I remember vividly an adult coach informing his team that, “We’ve got this lads, they’ve got two lassies playing for them.”
Mhairi often felt she could not allow tears from suffering injury, as people may say it was because she was a girl.
As she became slightly older she joined a female football club and was occasionally branded with the lesbian label for participating in a largely male dominated sport. After deciding football was not for her she made a move to Athletics.

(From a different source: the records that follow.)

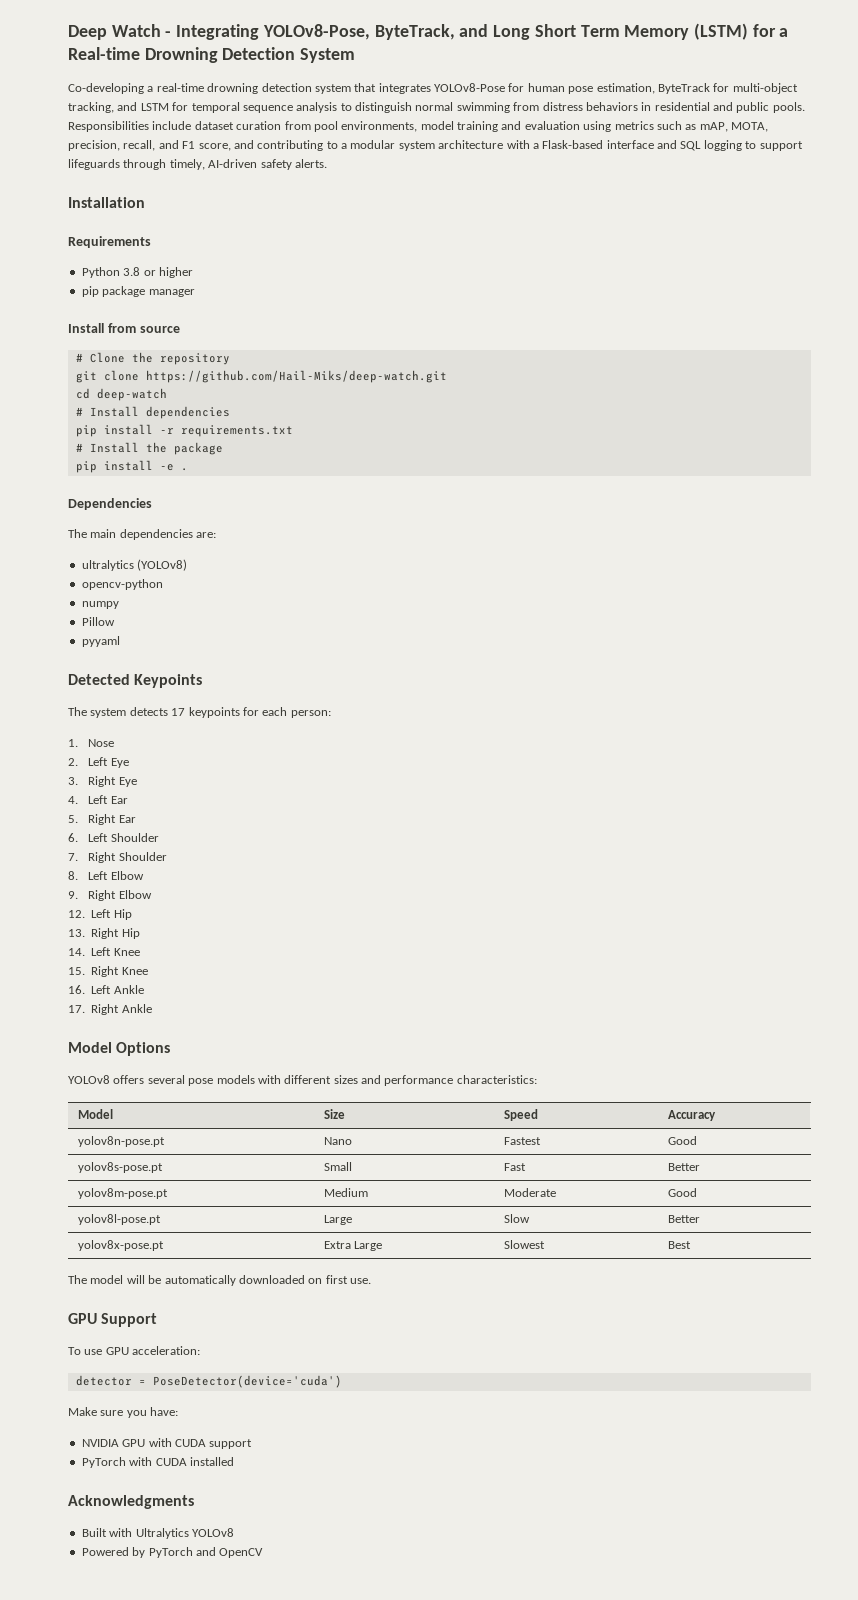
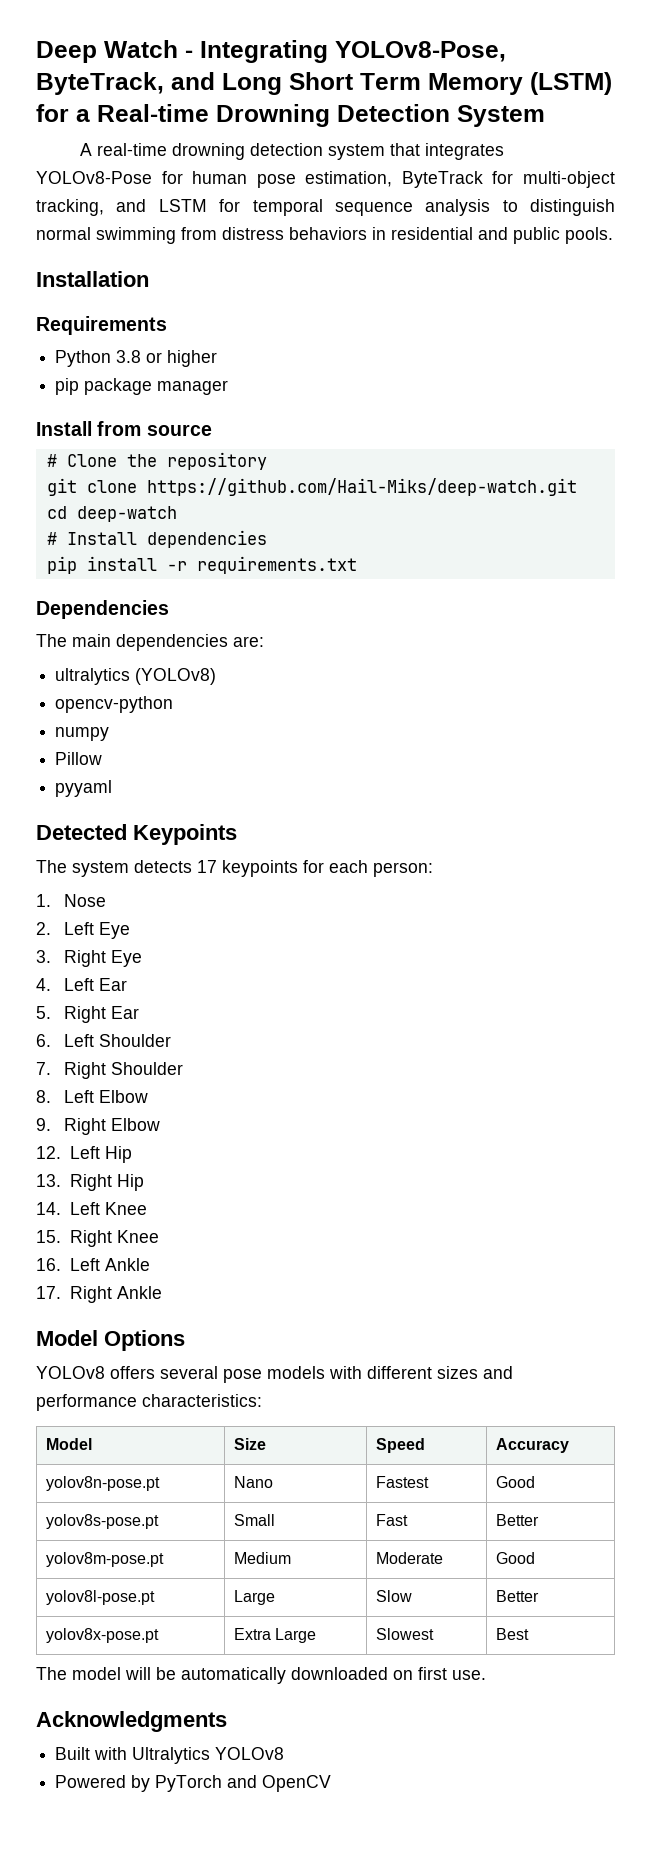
- Co-developing a real-time drowning detection system that integrates YOLOv8-Pose for human pose estimation, ByteTrack for multi-object tracking, and LSTM for temporal sequence analysis to distinguish normal swimming from distress behaviors in residential and public pools. Responsibilities include dataset curation from pool environments, model training and evaluation using metrics such as mAP, MOTA, precision, recall, and F1 score, and contributing to a modular system architecture with a Flask-based interface and SQL logging to support lifeguards through timely, AI-driven safety alerts.
+ A real-time drowning detection system that integrates YOLOv8-Pose for human pose estimation, ByteTrack for multi-object tracking, and LSTM for temporal sequence analysis to distinguish normal swimming from distress behaviors in residential and public pools.
- # Install the package
- pip install -e .
- GPU Support
- To use GPU acceleration:
- detector = PoseDetector(device='cuda')
- Make sure you have:
- NVIDIA GPU with CUDA support
- PyTorch with CUDA installed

Since then she has represented Scotland on a number of occasions for the 400m Hurdles and won medals in a range of championships including The British Universities Gold medal for the 400 Hurdles.
She came out openly 2 years ago and since then experienced no negativity towards her sexual identity throughout her sporting participation and believes that this is a positive testament to changes in LGBTIQ+ acceptability.
However, when she hears about some other LGBTQI+ stories she realises that not everyone is completely excepting of LGBTIQ+ persons in sport and this makes it difficult for so many to participate. As a result, she got involved with The University of Strathclyde Sports Union to set up a LGBTIQ+ participation in sport day as part of the Universities Diversity promoting week. This involved hosting a mixed sport Korfball session, speakers from LEAP sports and information on surrounding LGBTIQ+ sports clubs within the Glasgow area. Reflecting on the event Mhairi was proud because of the acceptance of the event from all involved organisations and the reception the event had with a number of LGBTIQ+ participants getting involved.
I believe that sexual identity is not a factor when I compete in my sport and that’s the way it should be. Everyone coming together despite differences to enjoy the benefits of any sport.